What the exercise asks: Through the last line of the entries, please copy every line exactly, starting with the one that contains "NIZZA LE VIGNOLE".

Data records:
== Segment start ==

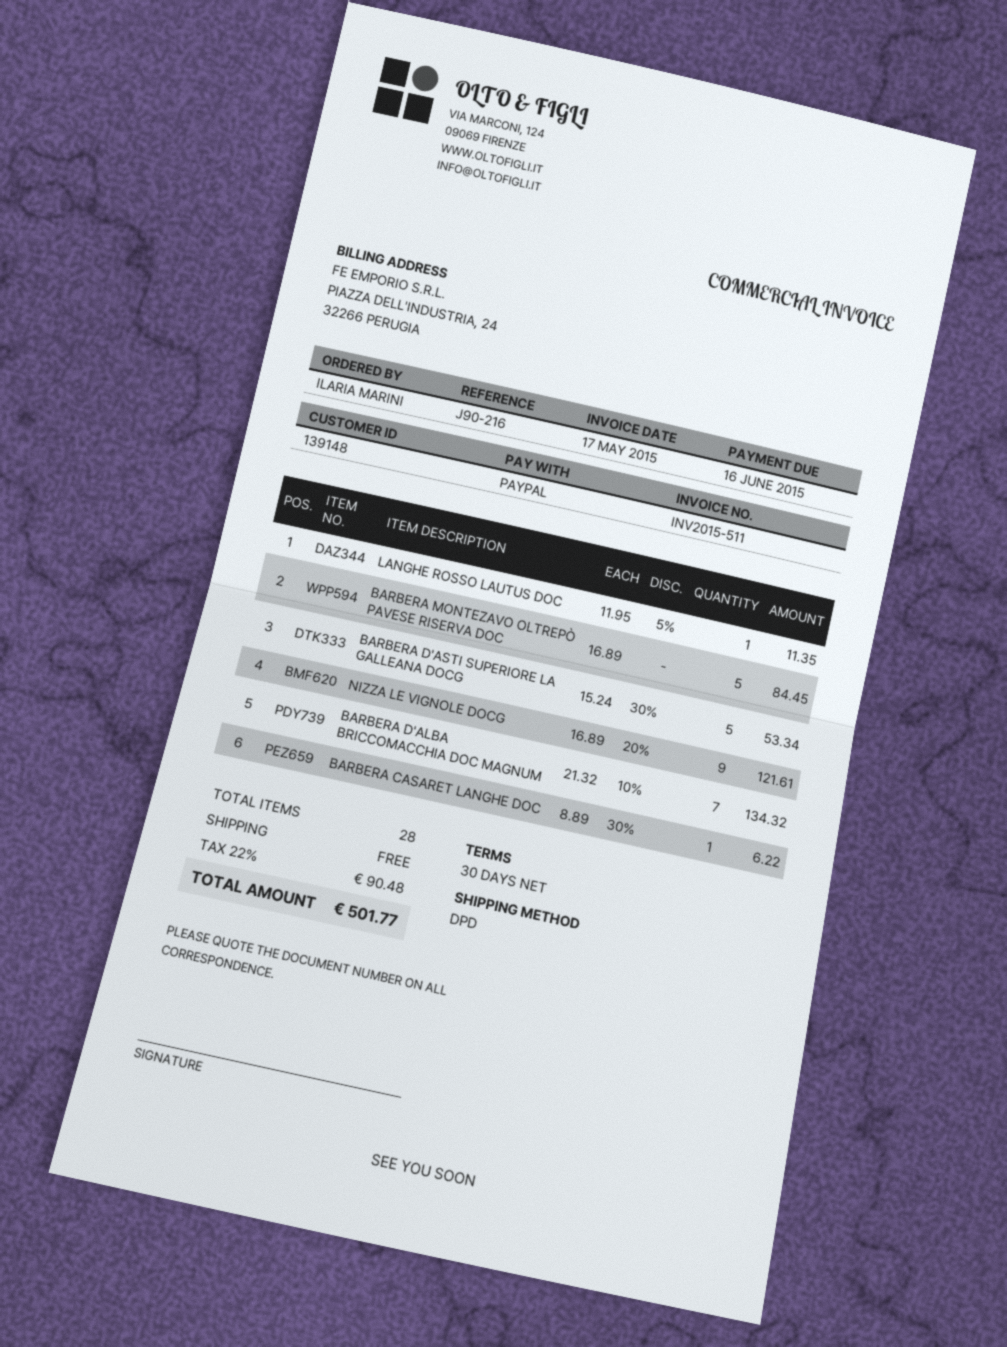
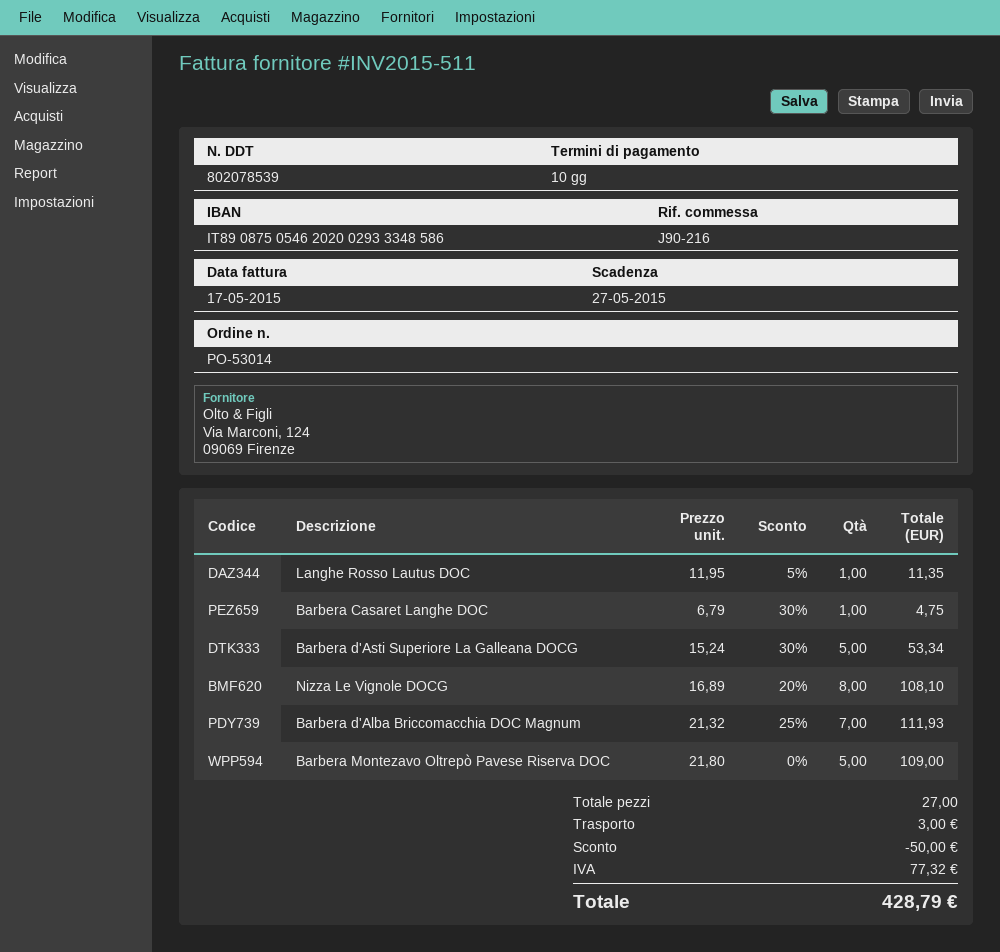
payment terms: 30 days -> 10 days
due date: 2015-06-16 -> 2015-05-27
BARBERA MONTEZAVO OLTREPÒ PAVESE RISERVA DOC: 5 x 16.89 = 84.45 -> 5 x 21.80 = 109.00
NIZZA LE VIGNOLE DOCG: 9 x 16.89 - 20% = 121.61 -> 8 x 16.89 - 20% = 108.10
BARBERA D'ALBA BRICCOMACCHIA DOC MAGNUM: 7 x 21.32 - 10% = 134.32 -> 7 x 21.32 - 25% = 111.93
BARBERA CASARET LANGHE DOC: 1 x 8.89 - 30% = 6.22 -> 1 x 6.79 - 30% = 4.75
total quantity: 28 -> 27
discount: none -> 50.00
shipping: 0.00 -> 3.00
tax: 90.48 -> 77.32
total: 501.77 -> 428.79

== Segment end ==

Output for this exercise:
NIZZA LE VIGNOLE DOCG: 9 x 16.89 - 20% = 121.61 -> 8 x 16.89 - 20% = 108.10
BARBERA D'ALBA BRICCOMACCHIA DOC MAGNUM: 7 x 21.32 - 10% = 134.32 -> 7 x 21.32 - 25% = 111.93
BARBERA CASARET LANGHE DOC: 1 x 8.89 - 30% = 6.22 -> 1 x 6.79 - 30% = 4.75
total quantity: 28 -> 27
discount: none -> 50.00
shipping: 0.00 -> 3.00
tax: 90.48 -> 77.32
total: 501.77 -> 428.79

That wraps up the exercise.